Die Geburt von Matthäus Schiner wurde im Goms erst ein Thema, nachdem dieser Walliser fast Papst wurde. Das war vor 500 Jahren. Dass es einer von ihnen an die Spitze der katholischen Weltkirche schafft, beweise, dass Übermenschliches im Spiel sei, sagt mir Präfekt Herbert Volken heute. Verklärung als Erklärung für die Tellerwäscherkarriere von Matthäus Schiner.
Schiner kommt 1465 – am Tag des heiligen Matthäus – leblos zur Welt. Das genaue Datum kennt keiner. Aber es muss der 21. September gewesen sein: Matthäi. Er atmet nicht. Er schreit nicht. Die Hebamme, die nach Mühlebach gerufen wird, gibt ihn auf.

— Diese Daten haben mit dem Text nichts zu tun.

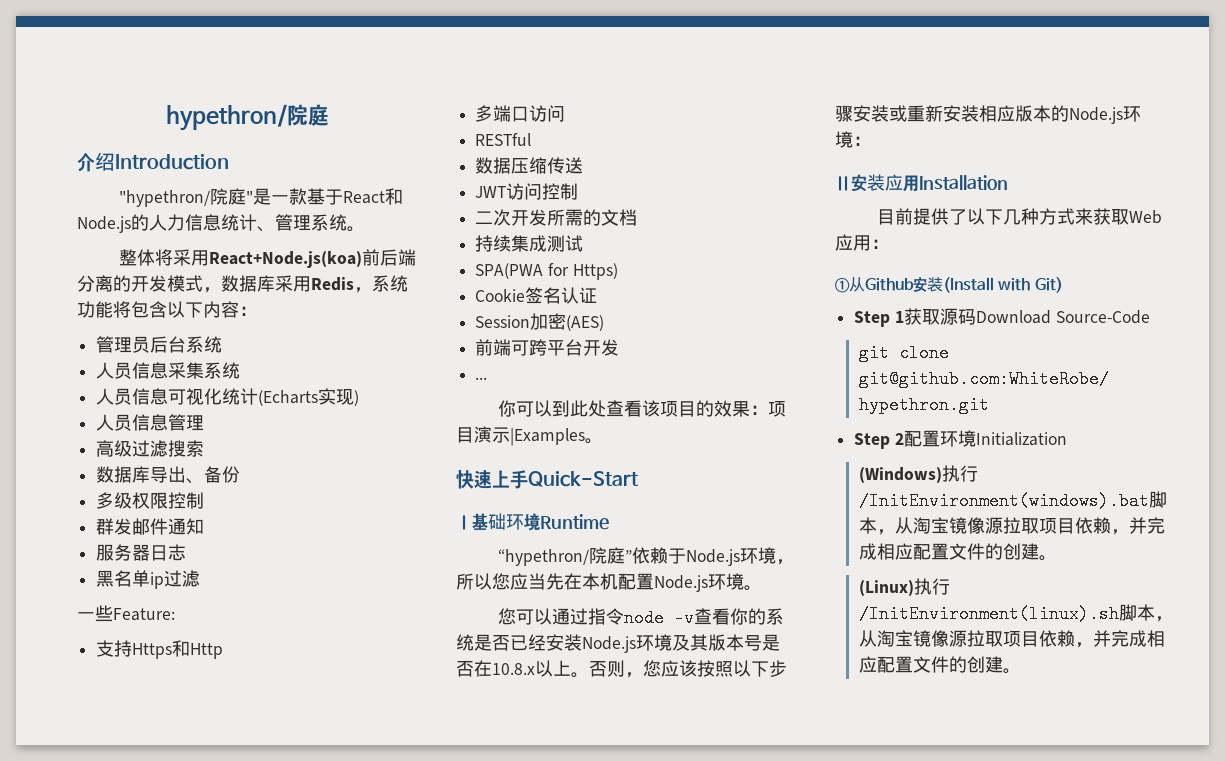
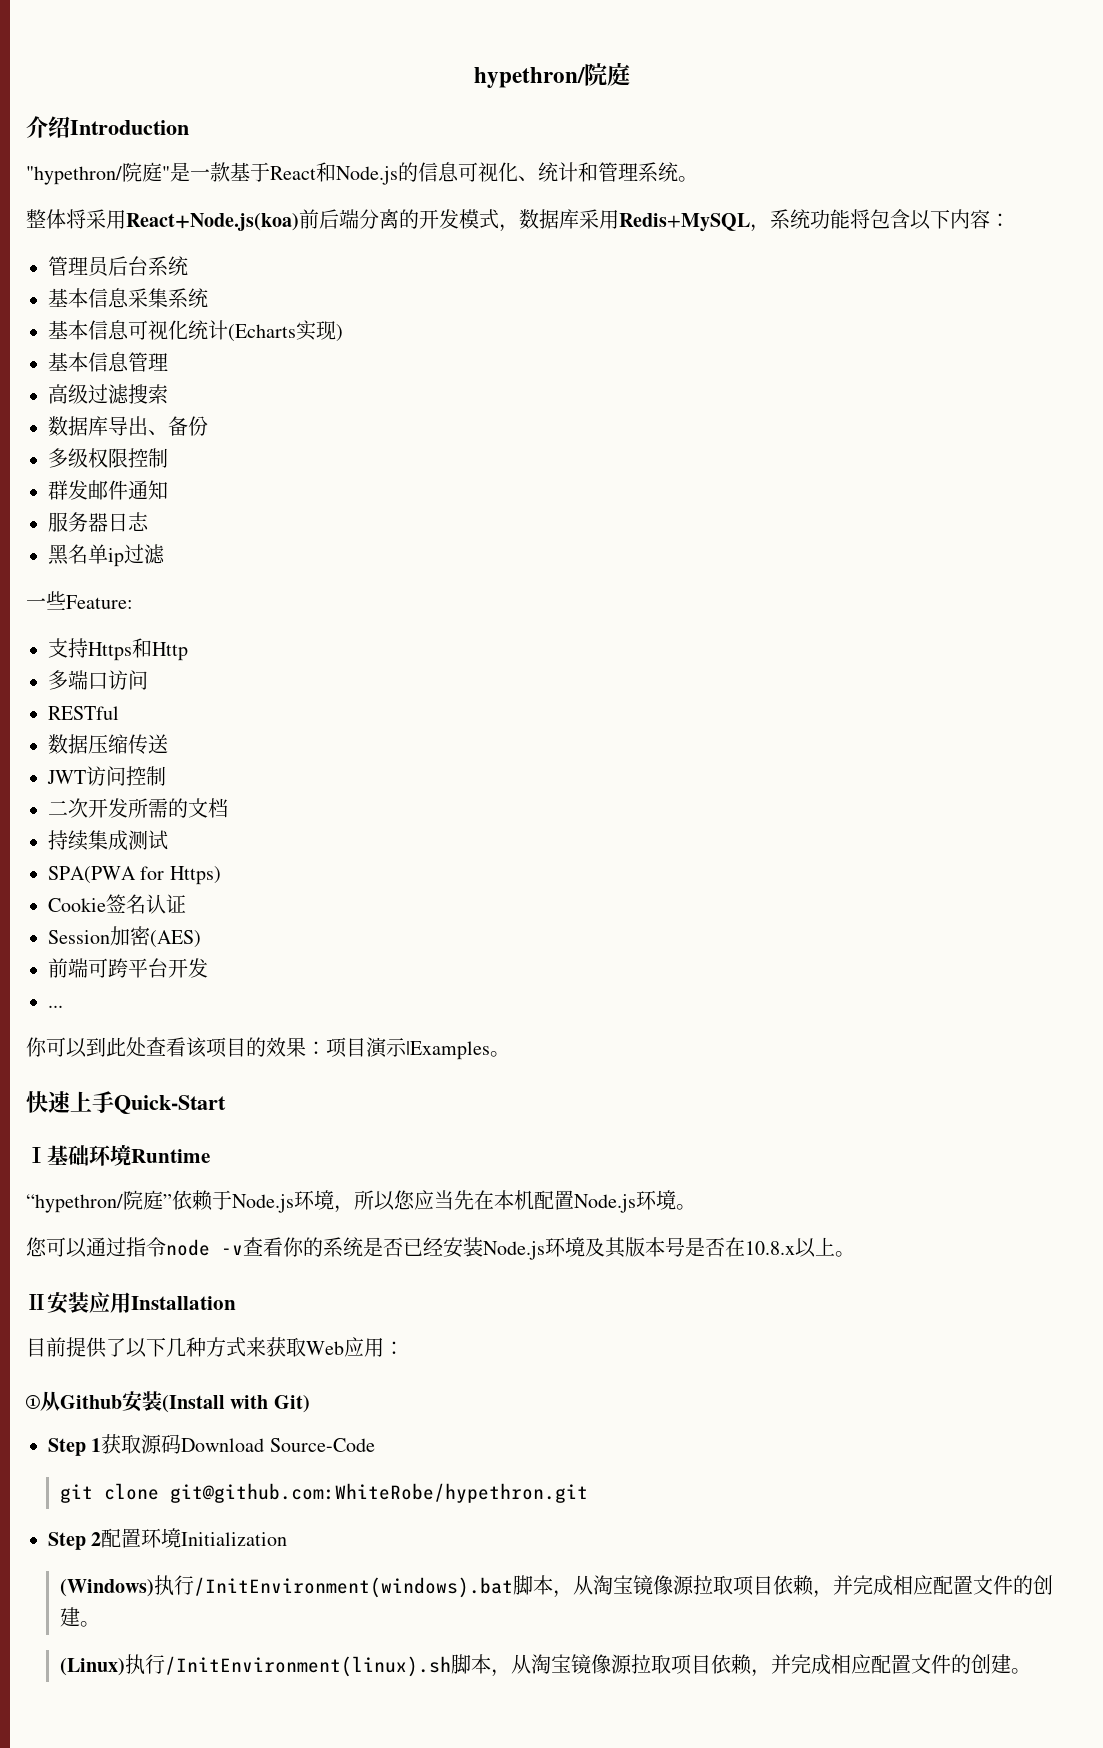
[149,214,275,232] 人力信息统计、 -> [418,162,598,182] 信息可视化、统计和
[311,277,354,291] Redis -> [619,213,750,232] Redis+MySQL
[96,362,133,379] 人员 -> [48,288,88,308] 基本
[96,388,133,405] 人员 -> [48,320,88,340] 基本
[96,414,133,431] 人员 -> [48,352,88,372] 基本
[589,660,787,678] [835,105,1141,124] [835,131,871,148] 否则，您应该按照以下步骤安装或重新安装相应版本的Node.js环境： -> (855, 1254) none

Ohne den Onkel, der bei der Geburt dabeisteht, wäre das Kind nie zum Leben erwacht. Onkel Nikolaus Schiner, der bald Bischof in Sitten wird, beugt sich über das leblose Geschöpf und bläst ihm Pfeifenrauch ins Gesicht. Matthäus beginnt sich zu regen. Matthäus schreit. Ein Genie wird zum Leben erweckt. Seinen ersten Atemzug tut Matthäus Schiner erst, als ihm beissender Hanfrauch des Geistlichen in die Lungen dringt. Matthäi am Letzten.
So verklärt man mir im Goms die Geburt Schiners. Aber erst, als Matthäus in aller Welt in aller Munde ist. Keiner der Fabulierer war ja dabei. Aber es konnte sich nicht anders zugetragen haben. Ein Fast-Papst tritt nicht einfach so, sozusagen durch die Hintertür, auf die Weltbühne.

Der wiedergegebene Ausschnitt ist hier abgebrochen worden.